A BP of 83/46 has a MAP of 58...in my ICU, if that patient were on pressors we would still be titrating UP (90% of our patients have MAP goals of 65mmHg)...so yes, this BP definitely warrants holding a beta blocker. A minimum MAP of ~65 is necessary for adequate brain, kidney, and coronary artery perfusion. I wouldn't be comfortable with a HR any lower than the patient already had, either; most BB holding parameters for HR that I have seen are for less than 50-65...this one is really more patient specific. As the patient is a cardiac patient, and not in ICU, I would definitely be calling the MD to let him know that the BB was being held (not to mention finding out if he wants any interventions performed for the hypotension). Best practice would be to have the cardiologist put hold parameters on the coreg for both BP and HR...otherwise technically yes, you do need to call if holding the med. Cards may want you to administer something else instead, especially if he is consistently more hypotensive than they want him.

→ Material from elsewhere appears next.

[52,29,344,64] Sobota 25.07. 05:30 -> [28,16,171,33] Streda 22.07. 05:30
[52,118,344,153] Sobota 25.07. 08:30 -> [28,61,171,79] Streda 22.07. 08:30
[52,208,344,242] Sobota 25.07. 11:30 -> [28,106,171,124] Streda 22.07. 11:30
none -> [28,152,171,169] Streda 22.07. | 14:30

As for the oncoming nurses being "very adamant that the drug should absolutely NEVER be held, not even in the case of such low pressure"...no prudent nurse would administer a beta blocker to a pt with these vitals. Next thing they'd know, the patient's pressure would be 70s/30s and he wouldn't be making any urine...I'd like to see them explain that one to the MD.

Specializes in Critical Care & Acute Care.
Legally you can't hold a med with a MD order. Tricky but I would have called the MD. I love parameters for this very reason, many cardiologist will want to continue meds unless BP is less than 80 or HR less than 50 that I have worked with.[/quote']

A nurse can hold any order he or she deems unsafe. It is "nursing judgement". You can legally hold anything as long as you have a legit reason. You do not give beta blockers when hr is less than 60- unless there is an absolute reason or need. You do not give antihypertensives when blood pressure is low, you do not give a scheduled dose of insulin if pt has a blood sugar of 70. Not trying to be rude but orders can be held, administered late, or whatever else the nurse deems safe for the patient.